The
Academic Staff Union of Universities has blamed former military
dictator, Gen. Ibrahim Babangida for the present problems bedeviling the
nation's education sector. The
union believed that the former military President presided over what it
described because the dictatorship of the International Monetary Fund
and Structural Adjustment Programme, whose policies were used to “kill
public schools” in the late 1980s.
The
union, which said its four-month-old strike would continue until
government shows genuine commitment to the 2009 agreement, also called
on government to reject “the reintroduction of SAP through the rear
door.”
The
chairman of ASUU, Obafemi Awolowo University, Prof. Ade Akinola, in a
statement on Monday, said the us government should show patriotism and
make certain that the university teachers returned to work.
He said, “Patriotism demands that the us government should reject the dictate of the international Monetary Fund (IMF) and the reintroduction of SAP through the rear door, under the superintendence of the Minister of Finance, Dr. (Mrs.) Ngozi Okonjo-Iweala.
“Otherwise, why the rush to imbibe this strange doctrine that basic education is what Nigeria needs? The implication of that is that government should minimally spend or disengage from spending on tertiary education. Yet, we are in this where knowledge may be the difference.

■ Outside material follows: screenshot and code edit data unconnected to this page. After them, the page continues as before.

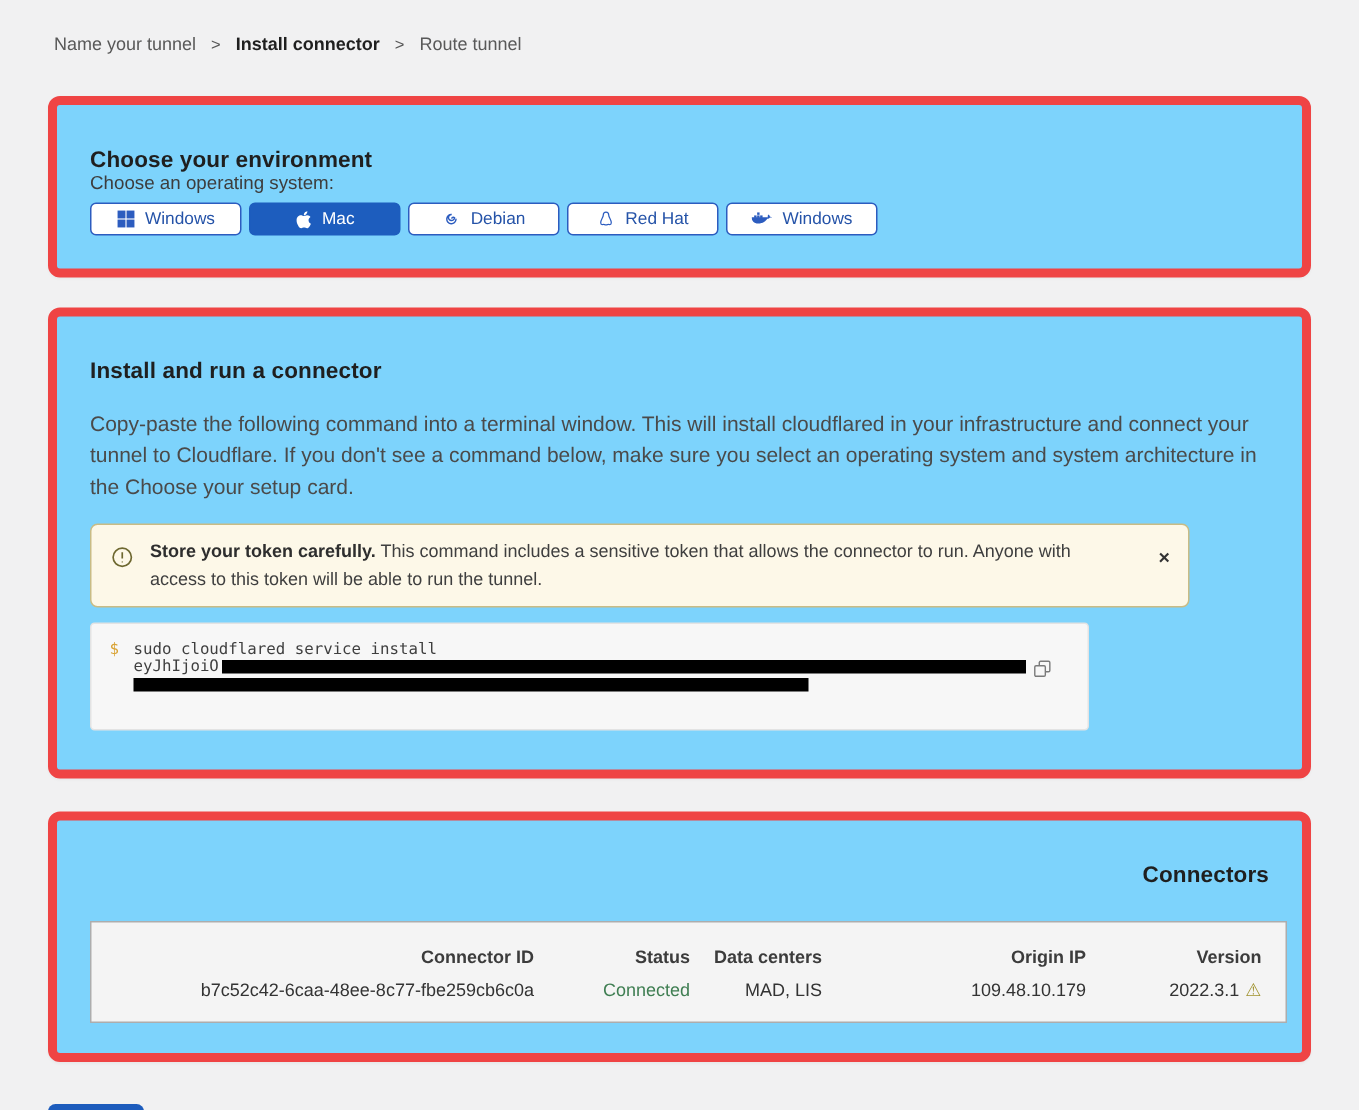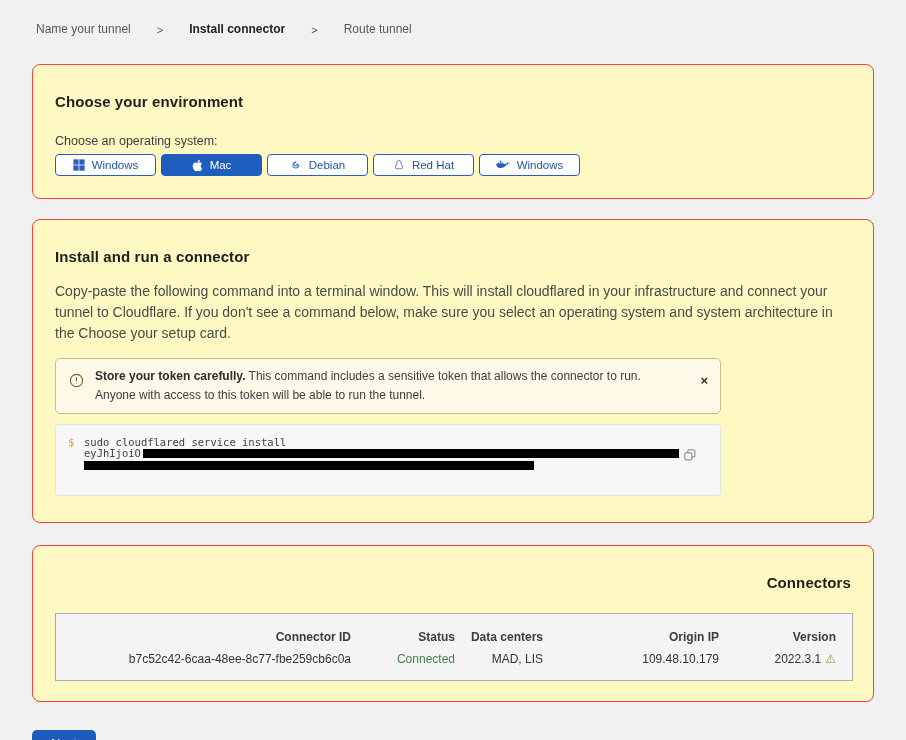--- a/index.html
+++ b/index.html
@@ -1,43 +1,43 @@
 <!DOCTYPE html>
 <html><head>
 <meta charset="utf-8">
 <style>
   * { margin:0; padding:0; box-sizing:border-box; }
   html,body { width:906px; height:740px; background:#f1f1f2; font-family:"Liberation Sans", sans-serif; overflow:hidden; }
   .container { padding:0 32px; }
 
   
-  .breadcrumb { padding-top:22px; margin-left:4px; font-size:12px; color:#595959; display:flex; align-items:flex-end; gap:26px; }
+  .breadcrumb { padding-top:22px; margin-left:4px; font-size:12px; color:#595959; display:flex; align-items:flex-end; gap:10px; }
   .crumb { cursor:default; }
   .crumb.active { font-weight:bold; color:#1f1f1f; }
   .crumb-sep { color:#595959; font-size:11px; }
 
   
-  .card { background:#fef9c3; border:1px solid #ef4444; border-radius:8px; box-shadow:0 1px 2px rgba(0,0,0,0.04); padding:28px 22px 22px 22px; }
+  .card { background:#7dd3fc; border:6px solid #ef4444; border-radius:8px; box-shadow:0 1px 2px rgba(0,0,0,0.04); padding:28px 22px 22px 22px; }
   .card-1 { margin-top:28px; }
   .card-2 { margin-top:20px; padding-bottom:26px; }
   .card-3 { margin-top:22px; padding-bottom:20px;text-align:right; }
   .card-title { font-size:15px; font-weight:bold; color:#1f1f1f; letter-spacing:0.1px; }
 
   
-  .os-label { margin-top:24px; font-size:12.5px; color:#3d3d3d; }
+  .os-label { font-size:12.5px; color:#3d3d3d; }
   .os-row { margin-top:6px; display:flex; gap:5px; }
   .os-btn { width:101px; height:22px; display:flex; align-items:center; justify-content:center; gap:7px;
             background:#fff; border:1px solid #2c5cbf; border-radius:4px; font-size:11.5px; color:#2553a8; cursor:pointer; }
   .os-btn.selected { background:#1d5dbe; border-color:#1d5dbe; color:#fff; }
   .os-btn svg { display:block; }
 
   
   .description { margin-top:16px; font-size:14px; line-height:21px; color:#4a4a4a; width:794px; }
 
-  .warning-banner { margin-top:14px; width:666px; background:#fdf8e8; border:1px solid #c9bc85; border-radius:5px;
+  .warning-banner { margin-top:14px; width:733px; background:#fdf8e8; border:1px solid #c9bc85; border-radius:5px;
                     padding:8px 12px 8px 13px; display:flex; align-items:flex-start; gap:11px; }
   .warning-icon { margin-top:6px; flex:0 0 auto; }
   .warning-text { flex:1; font-size:12px; line-height:19px; color:#3f3f3f; padding-right:18px; }
   .warning-text b { color:#2e2e2e; }
   .warning-close { border:none; background:transparent; color:#333; font-size:13px; font-weight:bold; cursor:pointer; margin-top:7px; line-height:1; }
 
   .code-block { position:relative; margin-top:10px; width:666px; height:72px; background:#f7f7f7; border:1px solid #e3e3e3; border-radius:3px;
                 padding:11px 0 0 12px; font-family:"DejaVu Sans Mono", monospace; font-size:10.5px; color:#3f3f3f; }
   .code-row { display:flex; }
   .code-gutter { width:16px; flex:0 0 auto; color:#d9a335; }

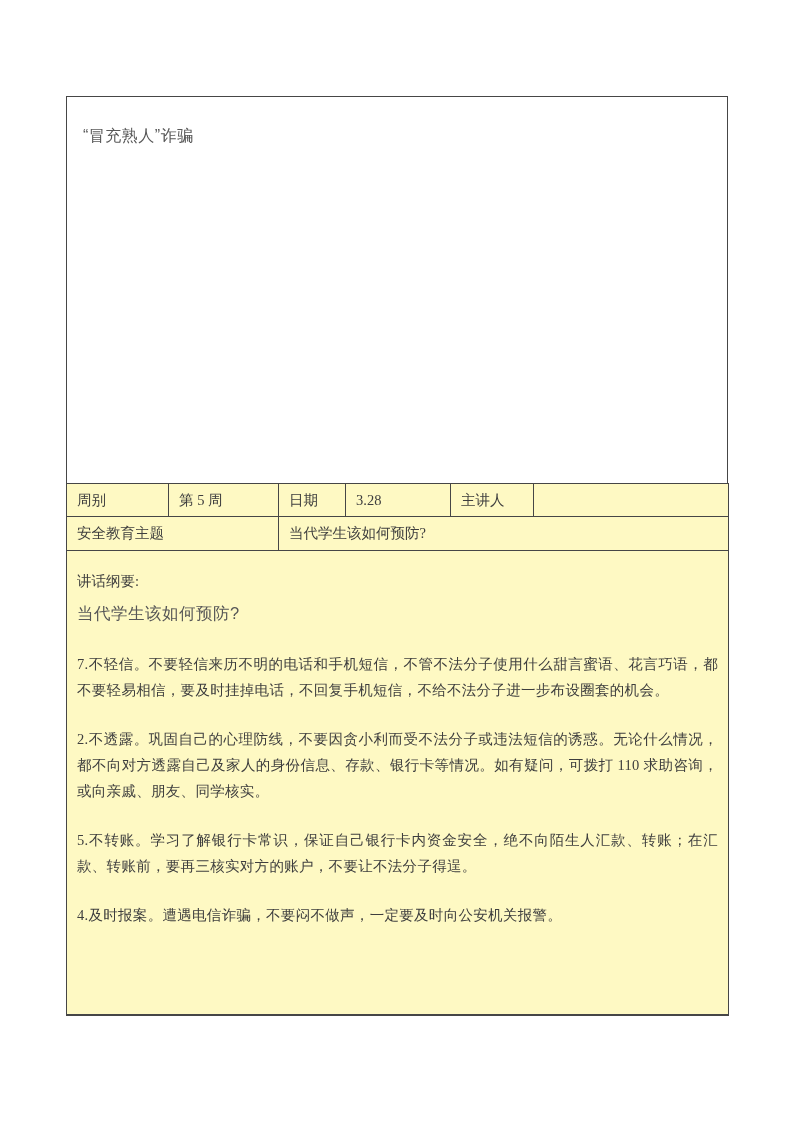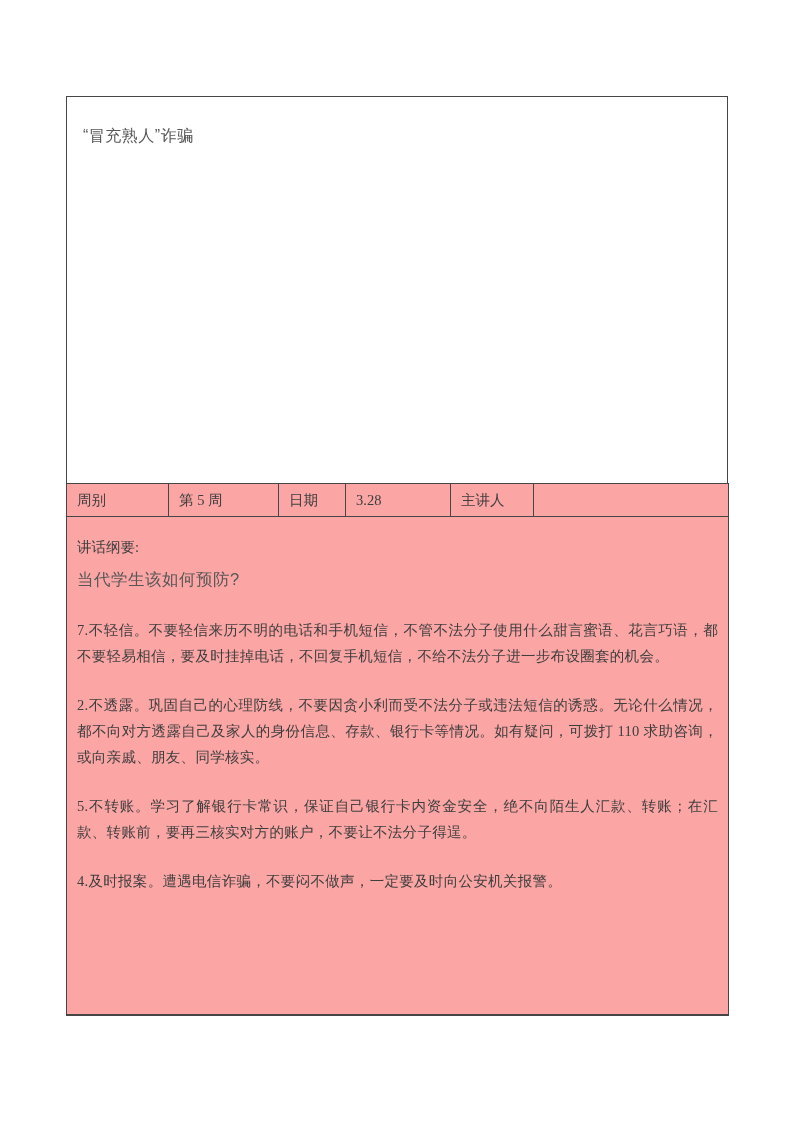--- a/index.html
+++ b/index.html
@@ -50,21 +50,21 @@
   .info-table {
     position: absolute;
     left: 66px;
     top: 483px;
     width: 662px;
     height: 533px;
     border-collapse: collapse;
     table-layout: fixed;
     border: 1px solid #464646;
     border-bottom-width: 2px;
-    background: #fca5a5;
+    background: #fef9c3;
   }
   .info-table td {
     border: 1px solid #464646;
     font-size: 14.5px;
     color: #3e3e3e;
     padding: 0 6px 0 10px;
     vertical-align: middle;
     overflow: hidden;
     white-space: nowrap;
   }
@@ -117,20 +117,24 @@
   </colgroup>
   <tbody>
     <tr class="row-head">
       <td>周别</td>
       <td>第 5 周</td>
       <td>日期</td>
       <td>3.28</td>
       <td>主讲人</td>
       <td></td>
     </tr>
+    <tr class="row-topic">
+      <td colspan="2">安全教育主题</td>
+      <td colspan="4">当代学生该如何预防?</td>
+    </tr>
     <tr>
       <td colspan="6" class="content-cell">
         <p class="outline-label">讲话纲要:</p>
         <h3 class="content-heading">当代学生该如何预防?</h3>
         <p class="content-para">7.不轻信。不要轻信来历不明的电话和手机短信，不管不法分子使用什么甜言蜜语、花言巧语，都不要轻易相信，要及时挂掉电话，不回复手机短信，不给不法分子进一步布设圈套的机会。</p>
         <p class="content-para">2.不透露。巩固自己的心理防线，不要因贪小利而受不法分子或违法短信的诱惑。无论什么情况，都不向对方透露自己及家人的身份信息、存款、银行卡等情况。如有疑问，可拨打 110 求助咨询，或向亲戚、朋友、同学核实。</p>
         <p class="content-para">5.不转账。学习了解银行卡常识，保证自己银行卡内资金安全，绝不向陌生人汇款、转账；在汇款、转账前，要再三核实对方的账户，不要让不法分子得逞。</p>
         <p class="content-para">4.及时报案。遭遇电信诈骗，不要闷不做声，一定要及时向公安机关报警。</p>
       </td>
     </tr>

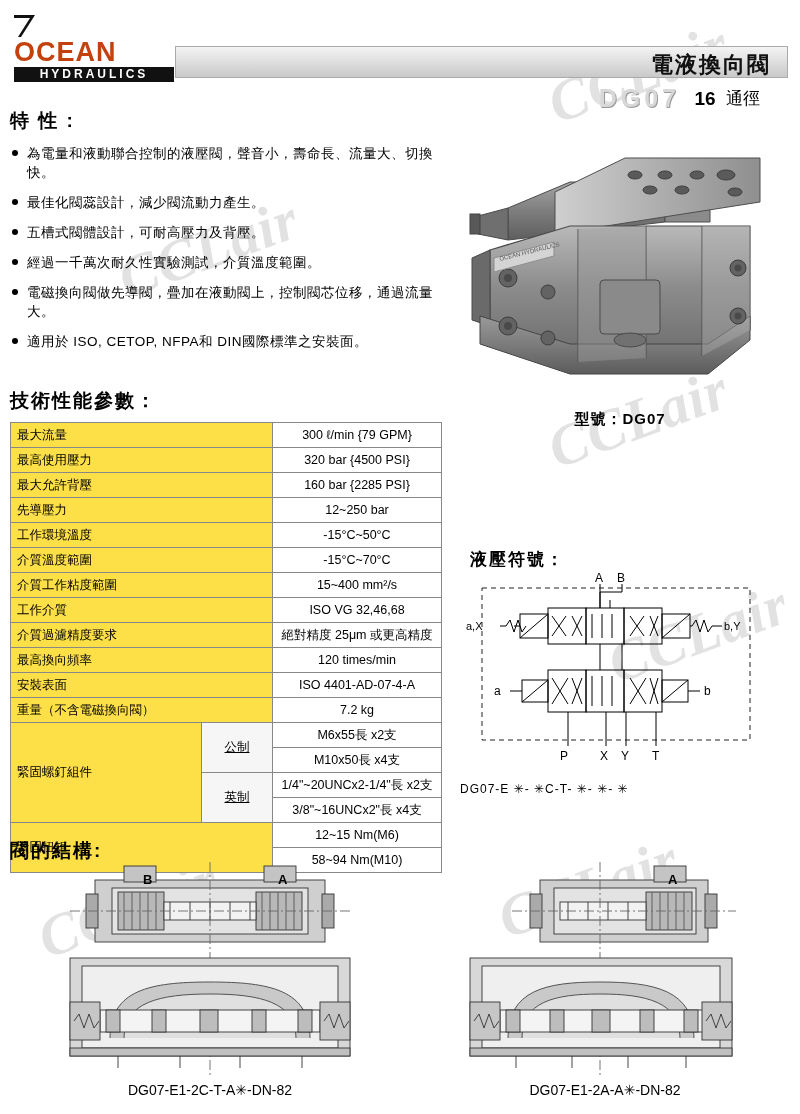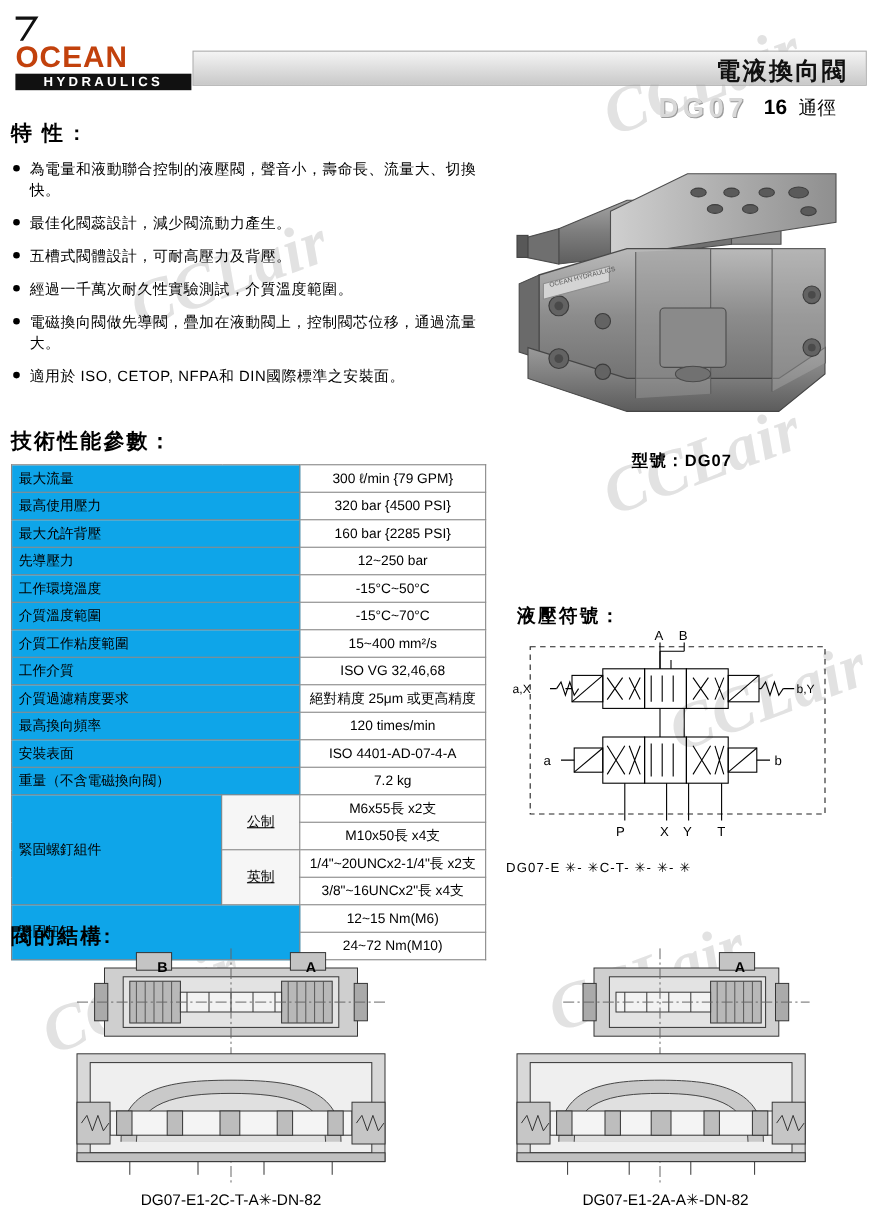--- a/index.html
+++ b/index.html
@@ -89,21 +89,21 @@
   
   #spec-wrap{position:absolute;left:10px;top:388px;width:432px;z-index:2;}
   #spec-wrap .sec-title{margin-bottom:8px;}
   table.spec{
     border-collapse:collapse;width:432px;font-size:12.5px;
     background:#fff;
   }
   table.spec td{
     border:1px solid #888;padding:2px 6px;height:20px;
   }
-  td.lbl{width:178px;background:#0ea5e9;}
+  td.lbl{width:178px;background:#fde047;}
   td.sub{width:58px;text-align:center;background:#f6f6f6;text-decoration:underline;}
   td.val{text-align:center;}
   
   #photo-area{position:absolute;left:450px;top:130px;width:340px;height:300px;z-index:2;}
   #photo-caption{
     position:absolute;left:450px;top:410px;width:340px;text-align:center;
     font-size:15px;font-weight:bold;letter-spacing:1px;z-index:2;
   }
   
   #sym-title{position:absolute;left:470px;top:548px;font-size:17px;font-weight:bold;letter-spacing:2px;z-index:2;}
@@ -227,21 +227,21 @@
         <td class="val">1/4"~20UNCx2-1/4"長 x2支</td>
       </tr>
       <tr>
         <td class="val">3/8"~16UNCx2"長 x4支</td>
       </tr>
       <tr>
         <td class="lbl" colspan="2" rowspan="2" style="vertical-align:middle">緊固扭矩</td>
         <td class="val">12~15 Nm(M6)</td>
       </tr>
       <tr>
-        <td class="val">24~72 Nm(M10)</td>
+        <td class="val">58~94 Nm(M10)</td>
       </tr>
     </tbody>
   </table>
 </div>
 
 <div id="photo-area">
   <svg width="340" height="300" viewBox="0 0 340 300">
     <defs>
       <linearGradient id="gmain" x1="0" y1="0" x2="0" y2="1">
         <stop offset="0%" stop-color="#b9b9b9"></stop>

Wilful collapse of public institutions and subordination of national interest to private one must stop.
“ASUU insists that the strike continues until government shows genuine commitment to the 2009 FGN/ASUU agreement as reinforced by the MoU of January 24, 2012 as it won't participate this deliberate decimation of public university system.”
The OAU-ASUU branch chairman said government's patriotism became necessary “to avoid this cycle of institutional collapse.”